*** DATA RECORDS ***
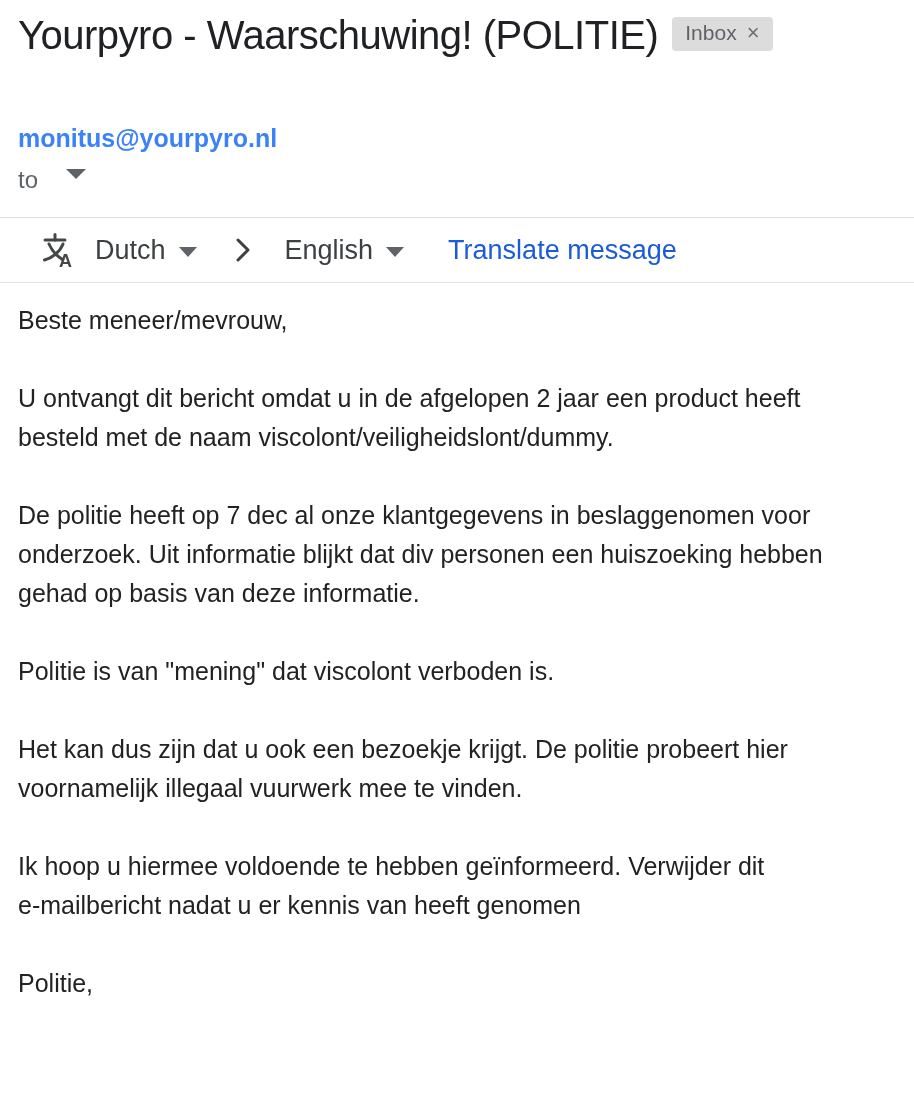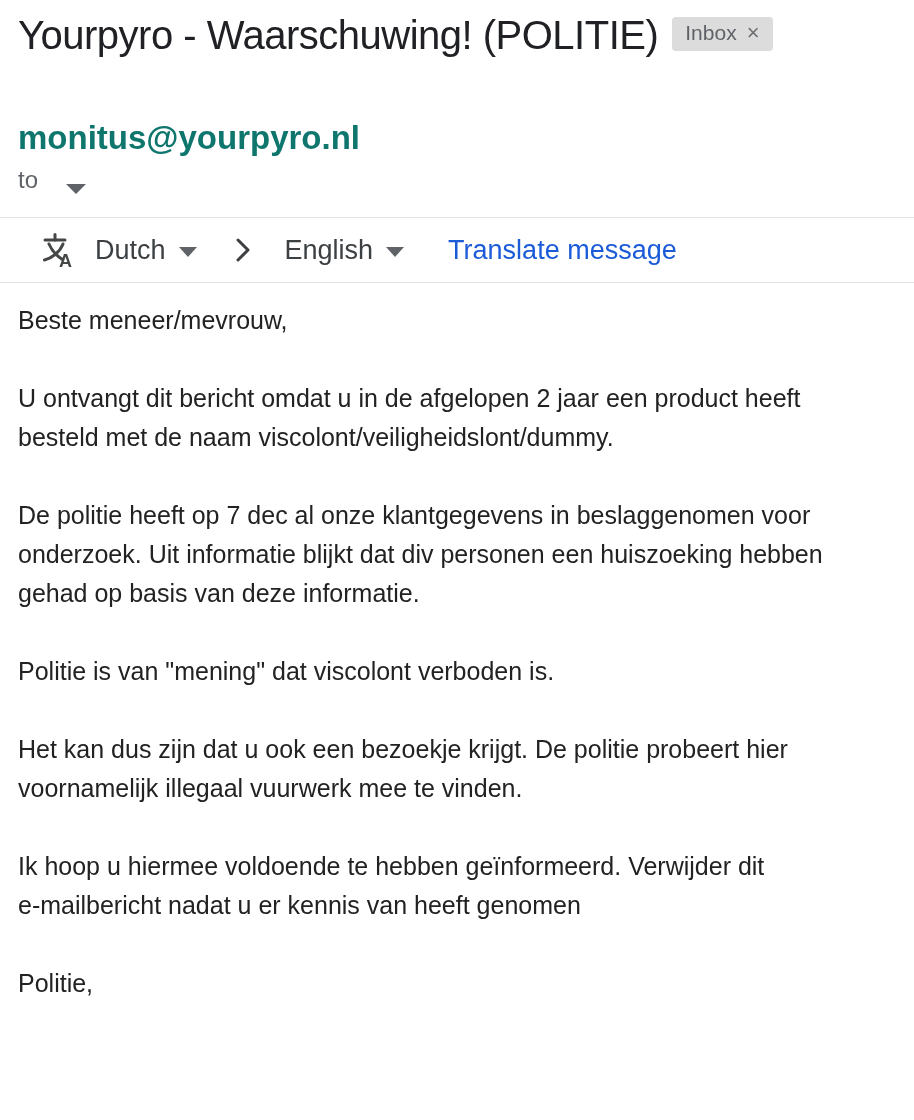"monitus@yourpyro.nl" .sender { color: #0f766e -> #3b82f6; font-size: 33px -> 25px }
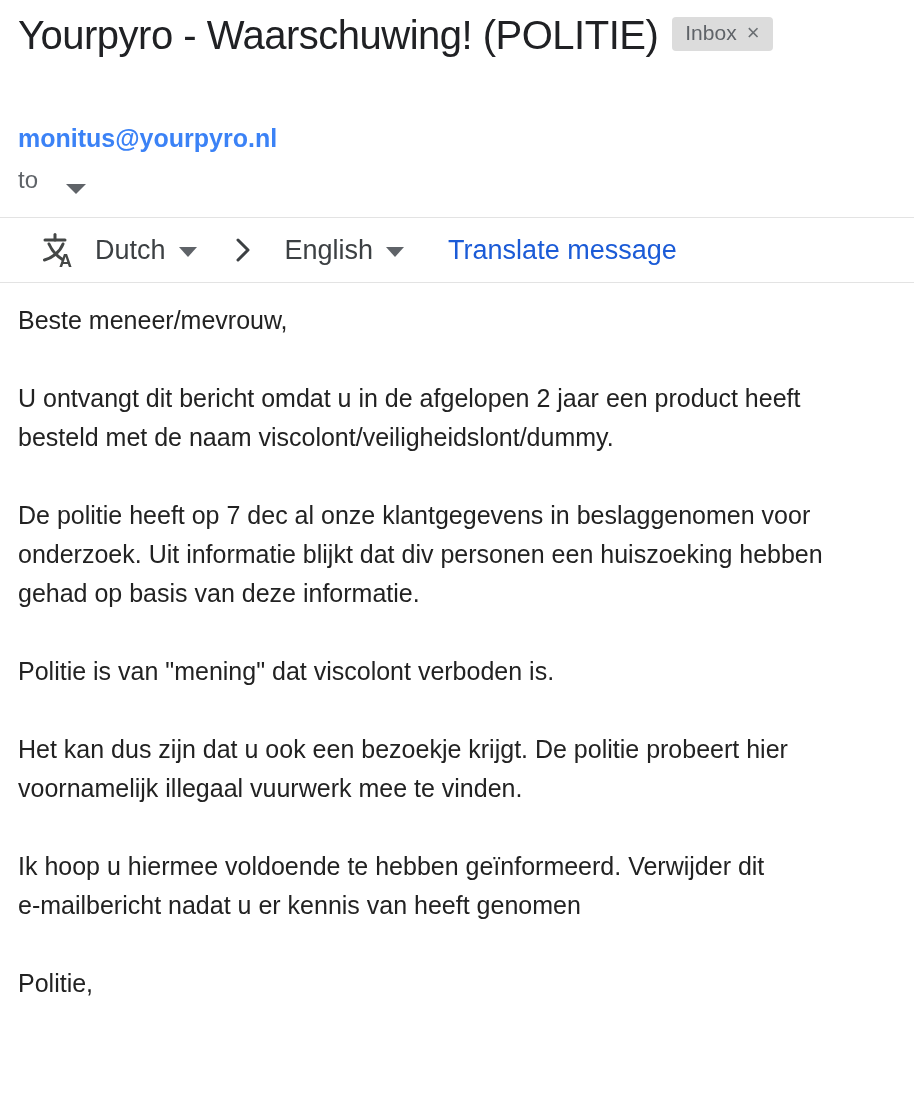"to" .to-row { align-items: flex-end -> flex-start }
*** End of DATA RECORDS ***
*** DATA RECORDS ***
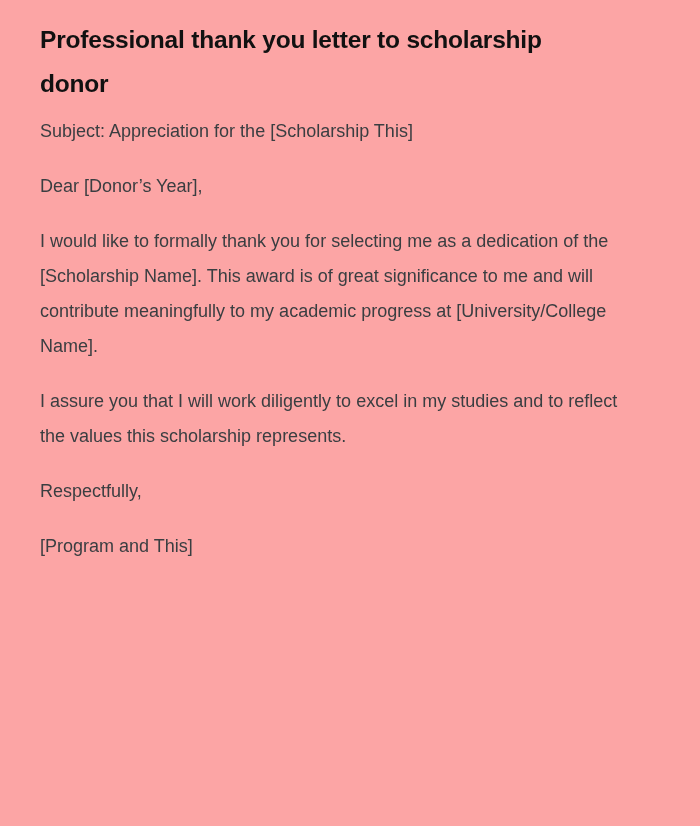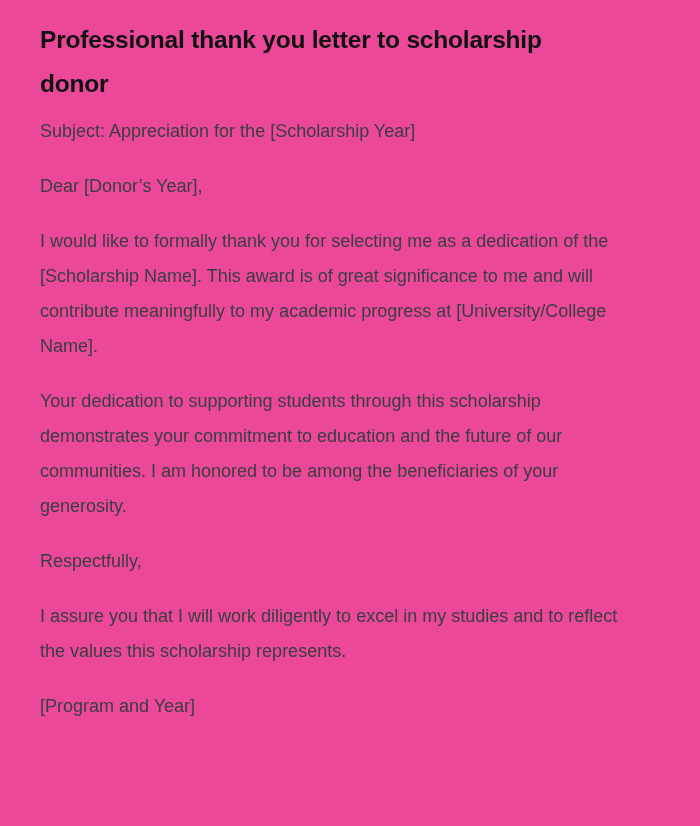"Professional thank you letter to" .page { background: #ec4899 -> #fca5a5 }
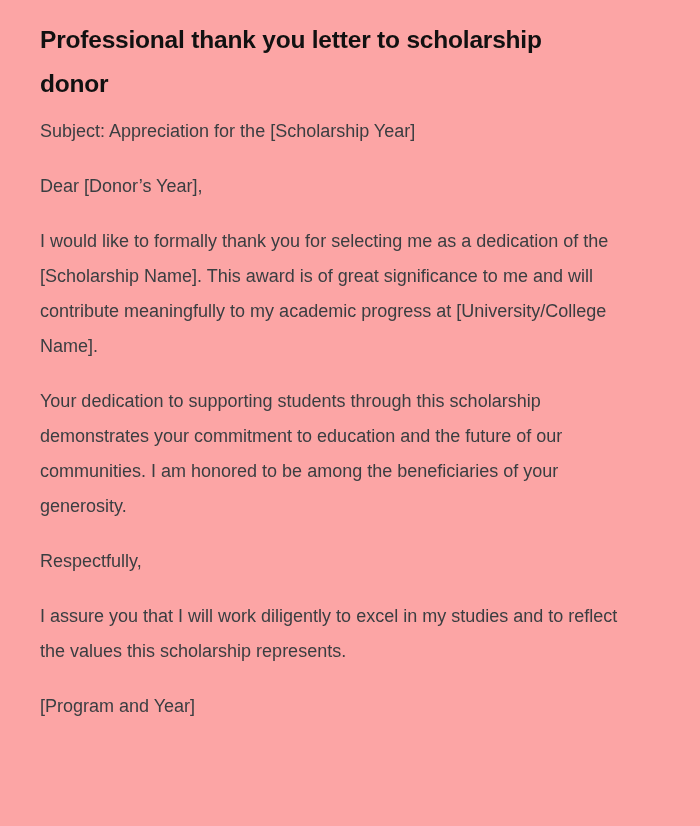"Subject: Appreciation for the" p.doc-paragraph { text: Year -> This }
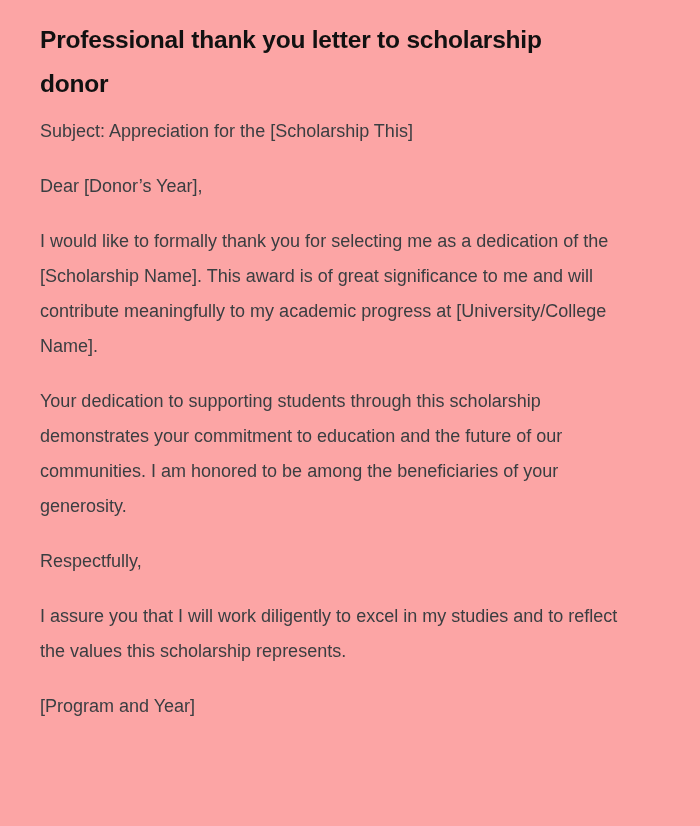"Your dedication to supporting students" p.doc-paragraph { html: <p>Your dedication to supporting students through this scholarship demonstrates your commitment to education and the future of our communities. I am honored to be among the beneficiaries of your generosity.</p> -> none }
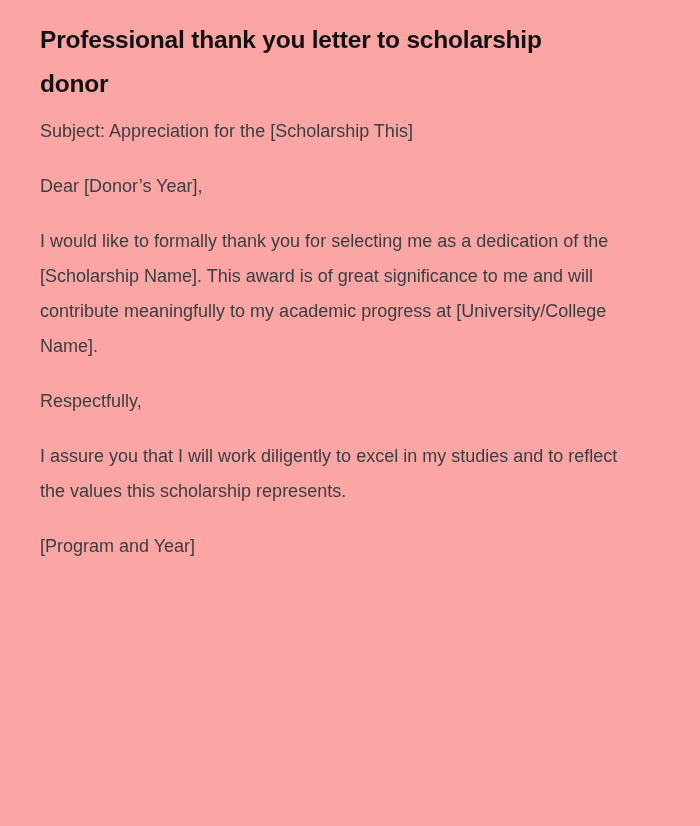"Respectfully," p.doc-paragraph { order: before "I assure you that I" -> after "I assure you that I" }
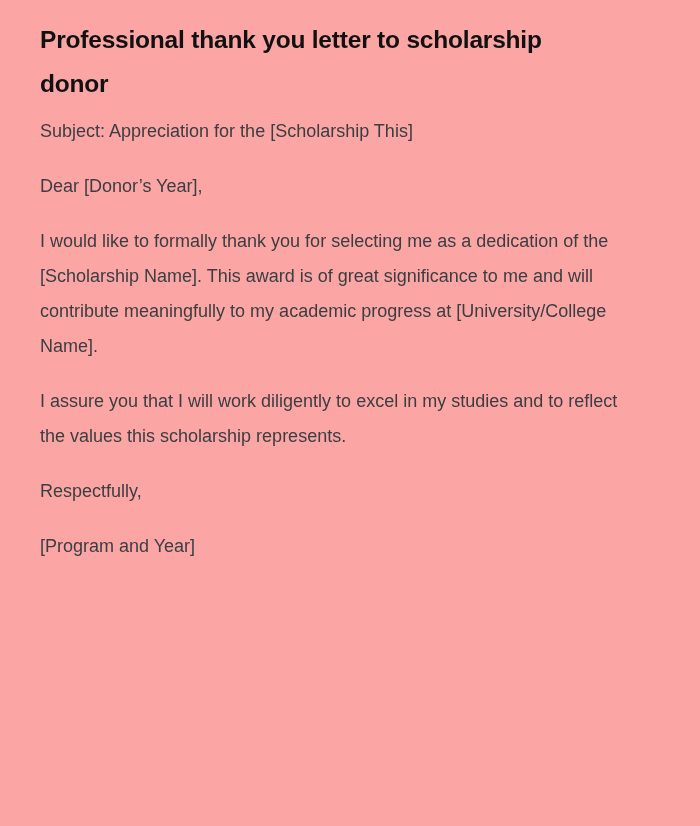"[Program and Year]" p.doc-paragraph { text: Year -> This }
*** End of DATA RECORDS ***
*** DATA RECORDS ***
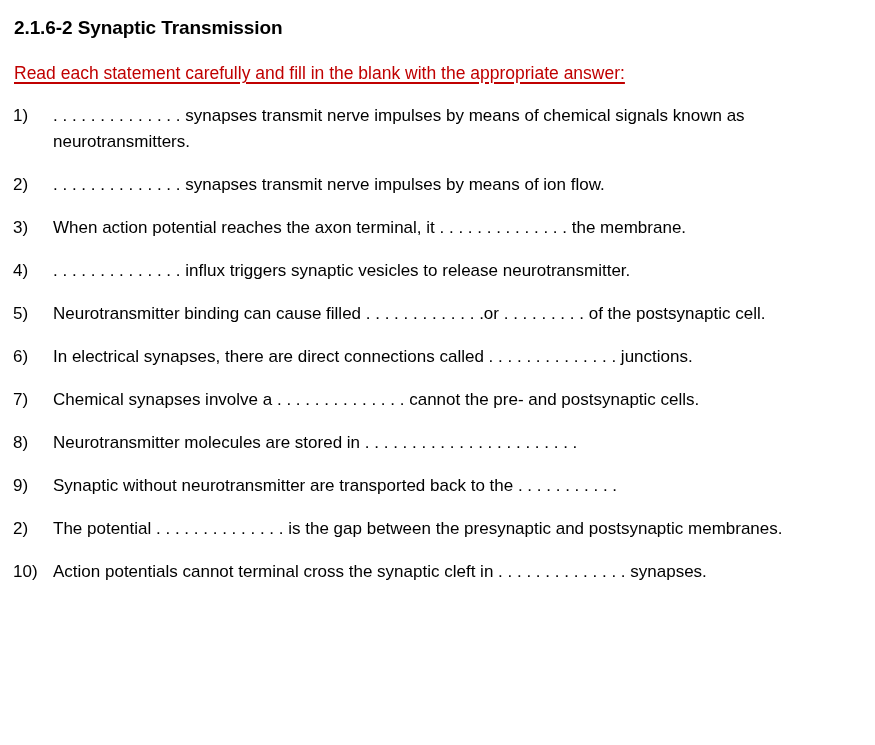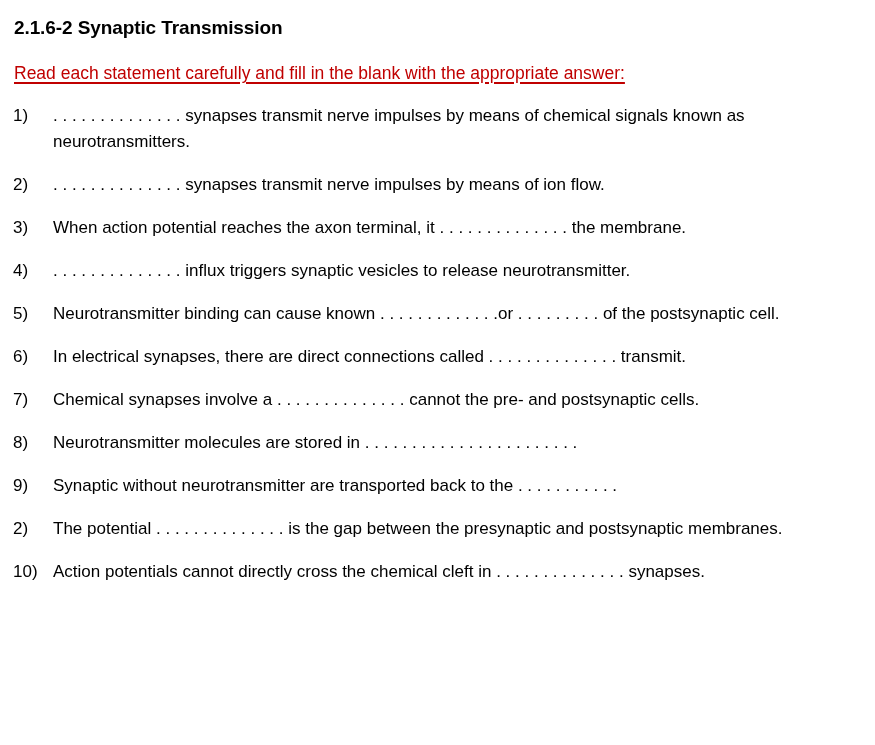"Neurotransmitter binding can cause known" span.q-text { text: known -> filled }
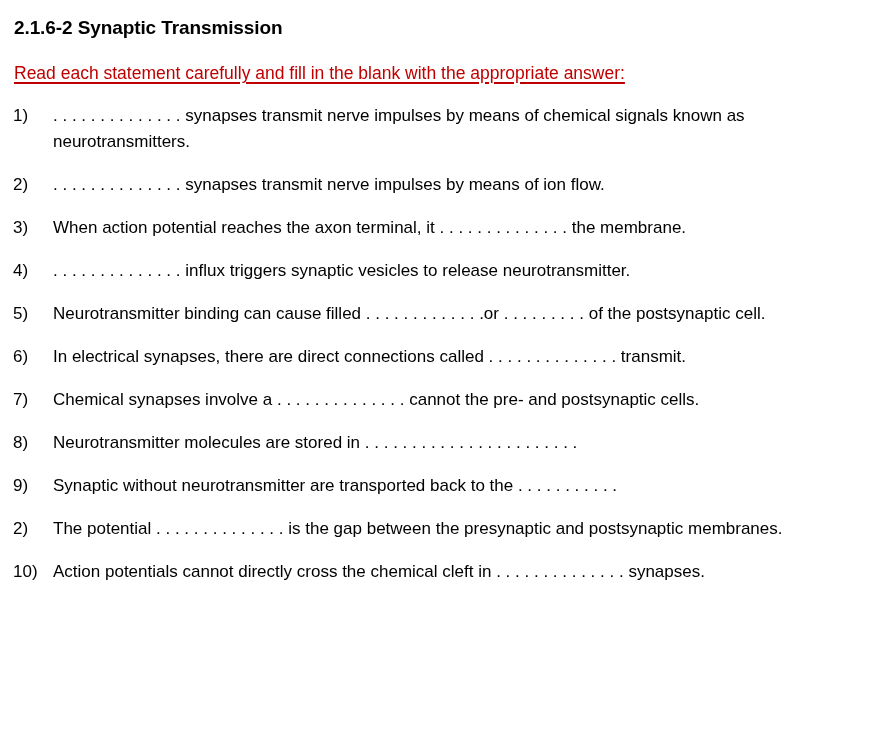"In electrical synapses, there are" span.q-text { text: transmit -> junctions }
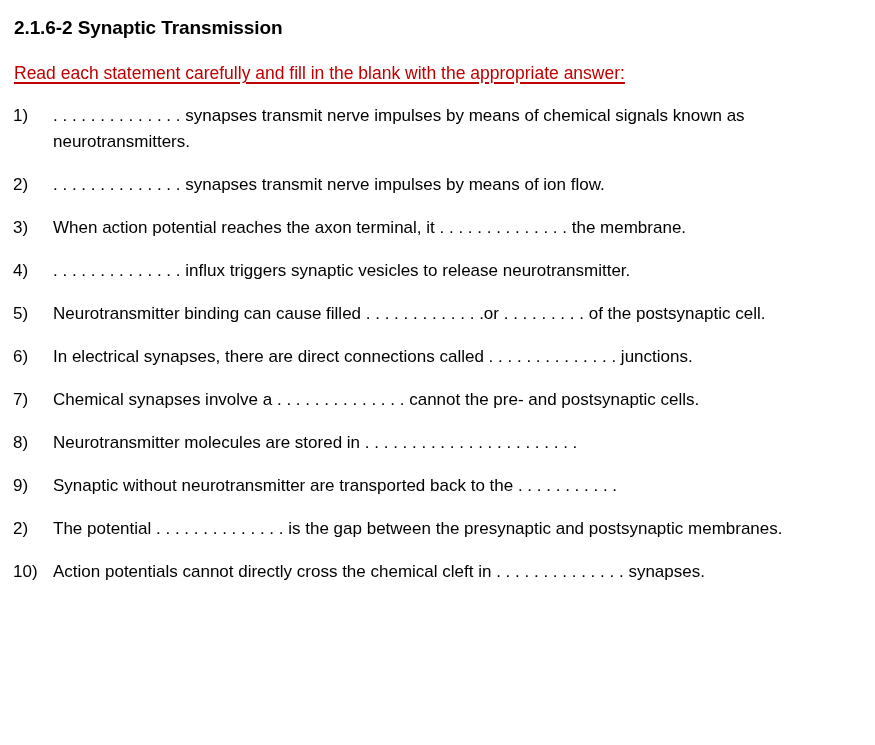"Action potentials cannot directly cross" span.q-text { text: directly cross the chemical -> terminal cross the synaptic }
*** End of DATA RECORDS ***
• **THE TASK**
Nothing but the lines from the one with "color: #0f766e ->" to the one with "align-items: flex-end ->" above, both included, should be transcribed, exactly and without pictures.

• **REPLY TO THE EXERCISE**
"monitus@yourpyro.nl" .sender { color: #0f766e -> #3b82f6; font-size: 33px -> 25px }
"to" .to-row { align-items: flex-end -> flex-start }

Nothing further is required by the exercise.